Церковь – новая, краснокаменная, выстроенная на фундаменте когда-то разрушенной старой – сонно плыла над крупными и глубокими, образовавшимися после недавних дождей лужами.

Полчаса назад, в церкви, он обратил внимание на стоящую в стороне – и словно бы вне внутреннего храмового великолепия, – чему-то улыбающуюся женщину.

Храм еще не кончили расписывать, фрески под куполом казались сырыми и такими же трогательными, как улыбка стоящей одиноко женщины.

Он пошел за женщиной еще и потому, что лицо ее показалось знакомым. Крепко вздернутый нос, ямочки на щеках, слегка раскосые серые глаза и – яркая деталь – широкие, светло-каштановые, не выщипанные и не вымазанные гадкой чернотой брови. Такой тип женщин особенно привлекал его: мальчишеская головка, юношеская повадка плеч и – плавно-медленное, живущее словно само по себе тело, от плеч и ниже.

Минуту назад ему показалось: женщина, проходя мимо, слегка кивнула…

В Москве все еще грохотала железными грозами, заливая их тугими бесцветными ливнями, весна, хотя по календарю уже наступило лето. Женщина шла, не оглядываясь, через дворы с малочисленным народом: бабками в игривых, сдвинутых на бок береточках, бледными, но беспокойными, измазанными шоколадом детьми, оставленными за неимением дач здесь, близ парка, в Лосинке…

Пройдя несколько улиц, очутились в старом, сплошь деревянном квартале.

Он шел и удивлялся: откуда эти купчихины, пыльно-зелененькие двухэтажные дома?
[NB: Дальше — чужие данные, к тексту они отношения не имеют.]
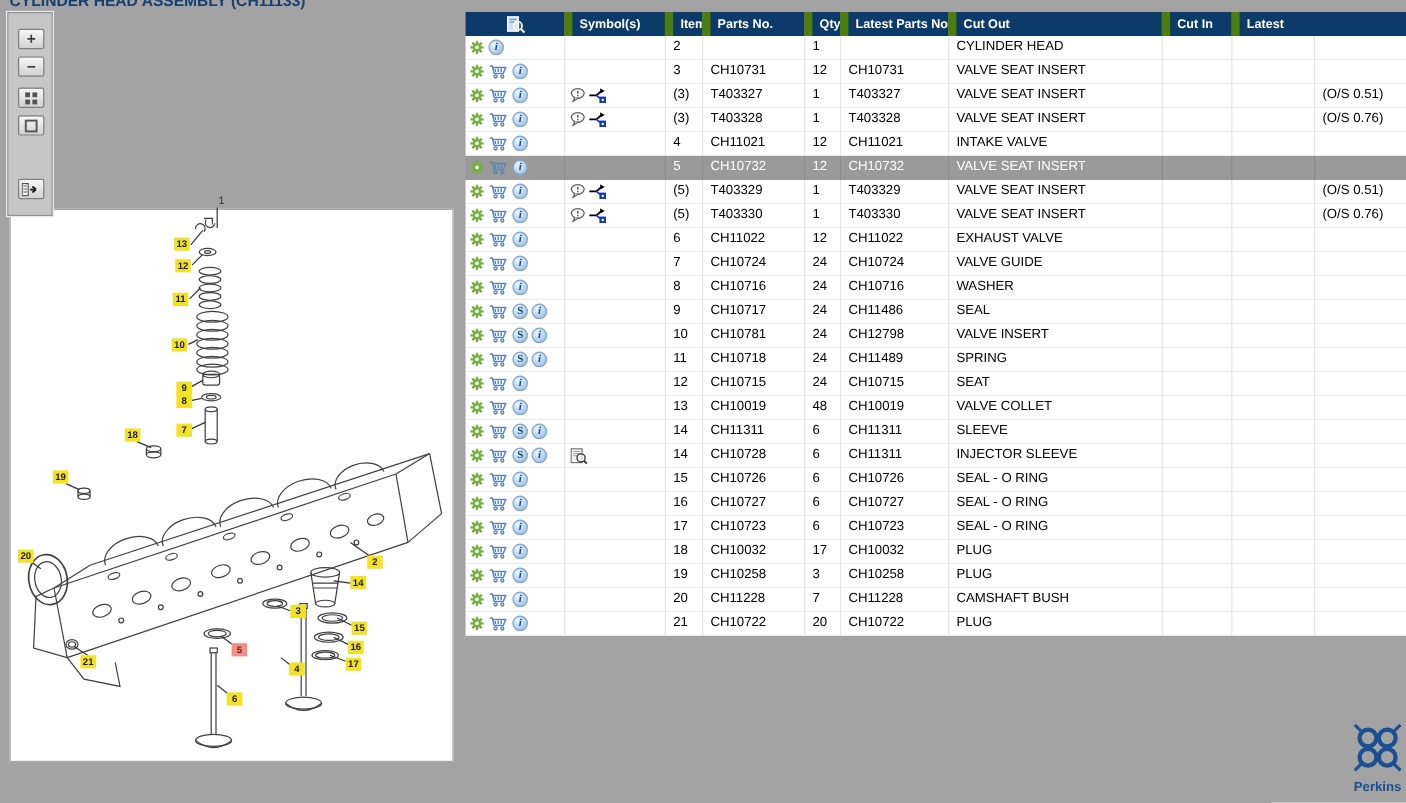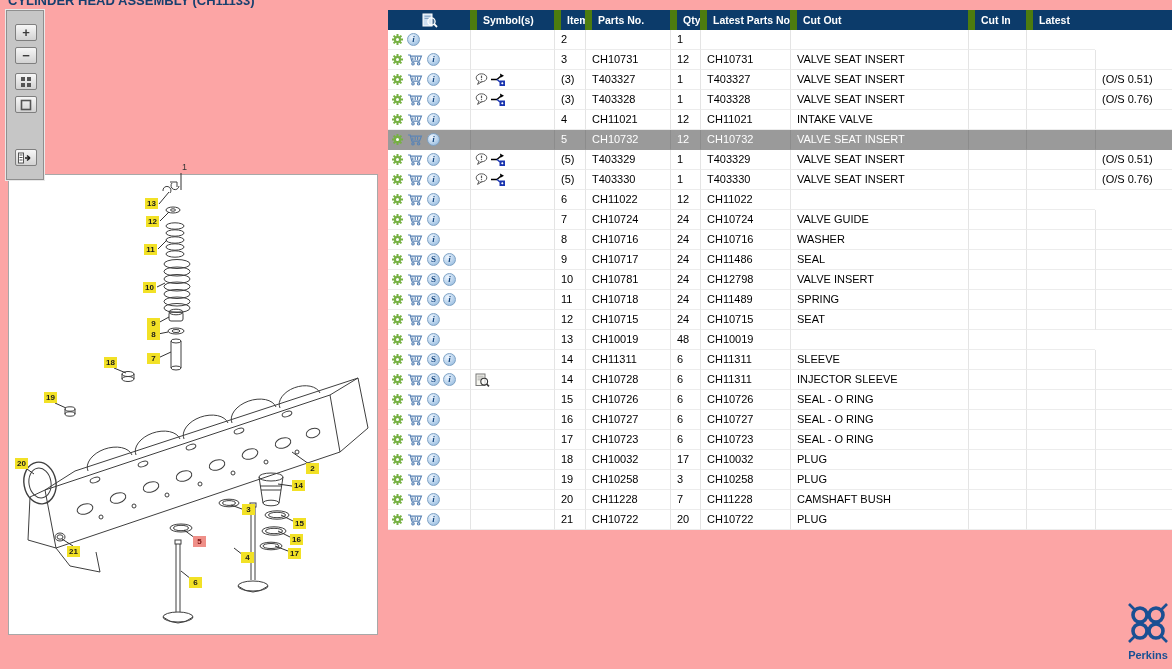--- a/index.html
+++ b/index.html
@@ -3,7 +3,7 @@
 <meta charset="utf-8">
 <style>
   html,body{margin:0;padding:0;background:#fff;}
-  .app{position:relative;width:1172px;height:669px;background:#fca5a5;overflow:hidden;
+  .app{position:relative;width:1172px;height:669px;background:#a3a3a3;overflow:hidden;
        font-family:"Liberation Sans",sans-serif;-webkit-font-smoothing:antialiased;}
   
   .page-title{position:absolute;left:8px;top:-7px;font-size:13px;font-weight:bold;

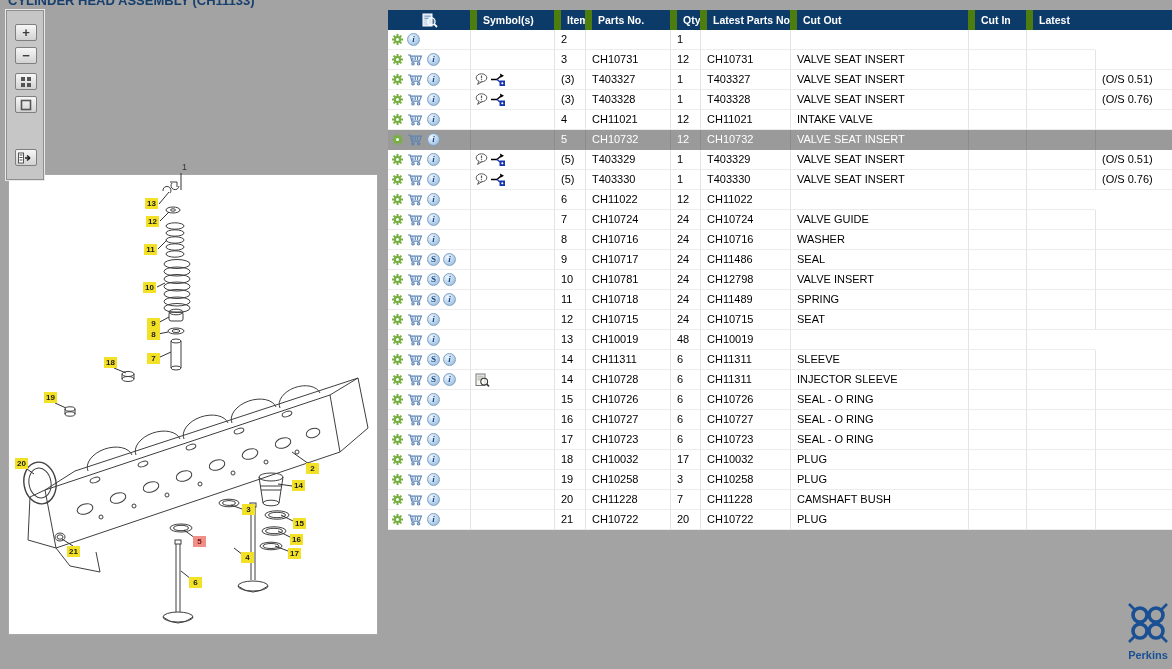--- a/index.html
+++ b/index.html
@@ -322,6 +322,7 @@
           <div class="bc"></div>
           <div class="bc">1</div>
           <div class="bc"></div>
+          <div class="bc">CYLINDER HEAD</div>
           <div class="bc"></div>
           <div class="bc"></div>
           <div class="bc"></div>

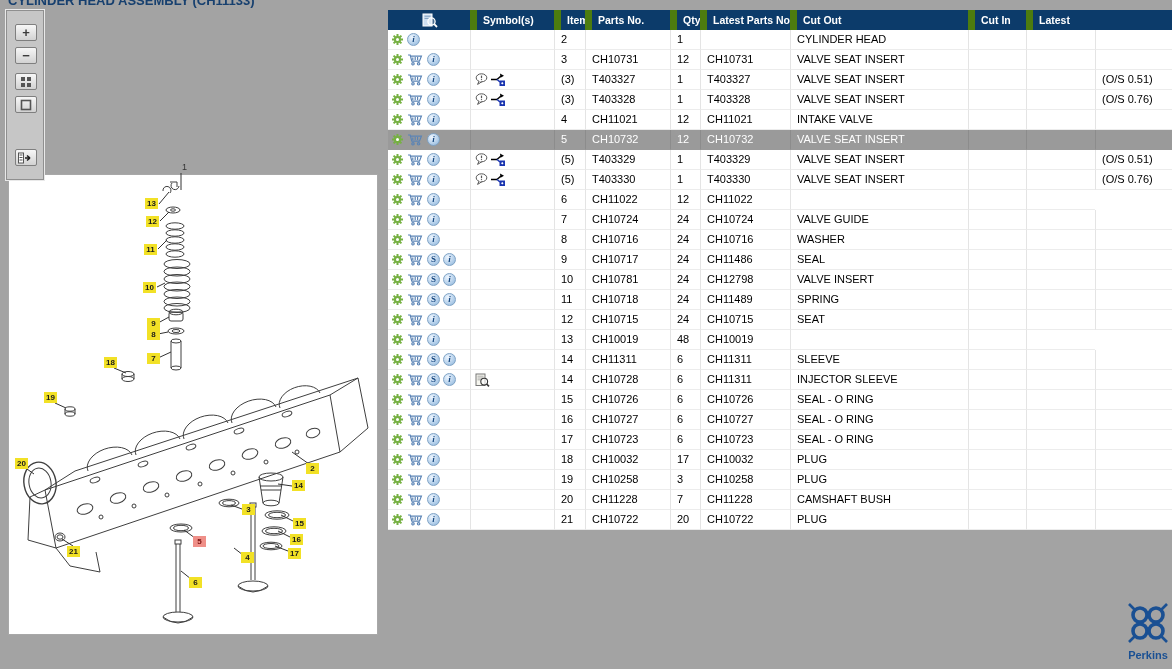--- a/index.html
+++ b/index.html
@@ -630,6 +630,7 @@
           <div class="bc">CH11022</div>
           <div class="bc">12</div>
           <div class="bc">CH11022</div>
+          <div class="bc">EXHAUST VALVE</div>
           <div class="bc"></div>
           <div class="bc"></div>
           <div class="bc"></div>

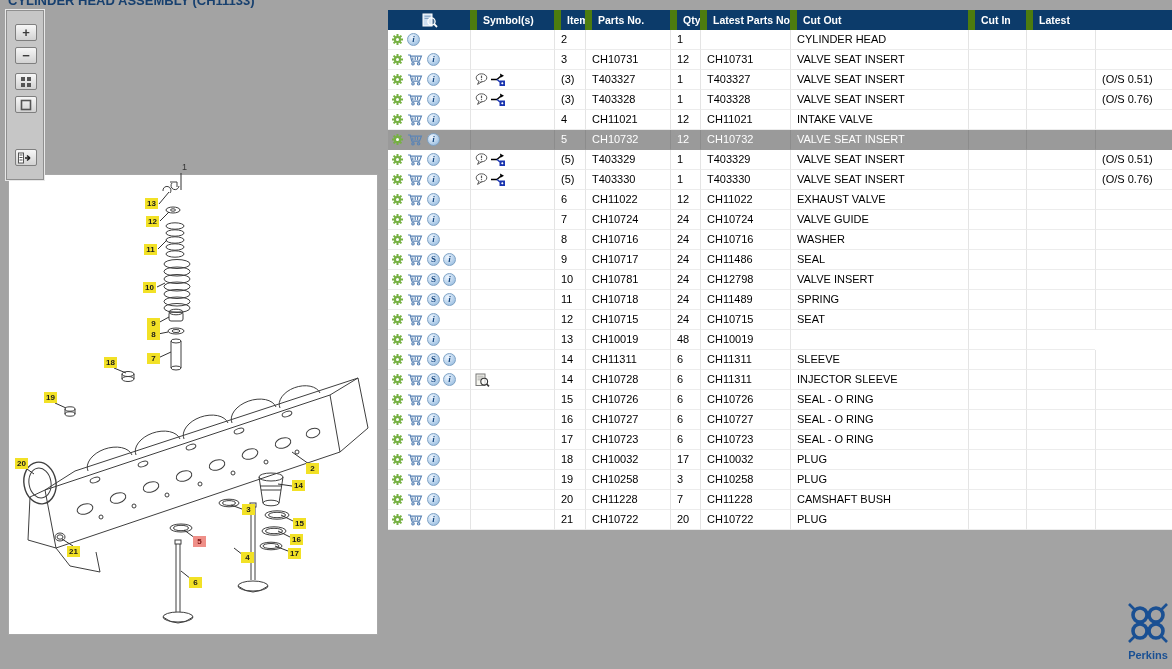--- a/index.html
+++ b/index.html
@@ -850,6 +850,7 @@
           <div class="bc">CH10019</div>
           <div class="bc">48</div>
           <div class="bc">CH10019</div>
+          <div class="bc">VALVE COLLET</div>
           <div class="bc"></div>
           <div class="bc"></div>
           <div class="bc"></div>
Наружное спокойствие этих теперь непривычных для Москвы домов вдруг вызвало сильное внутреннее волнение: внутри у него, словно на паршивенькой, позабытой режиссером театральной сцене, засновали рабочие, стали падать доски, ломаться стулья, стал гадко поскрипывать строительный мусор…

Вдруг женщина в черной косынке свернула вправо и вошла в трехэтажный, такой же пыльно-дровяной, как и все прочие в этом квартале, дом, взбежала по лестнице и, чуть помешкав, скрылась в одной из трех квартир, узко, дверь в дверь, сведенных на лестничной клетке. Дверь квартиры при этом она беспечно оставила открытой.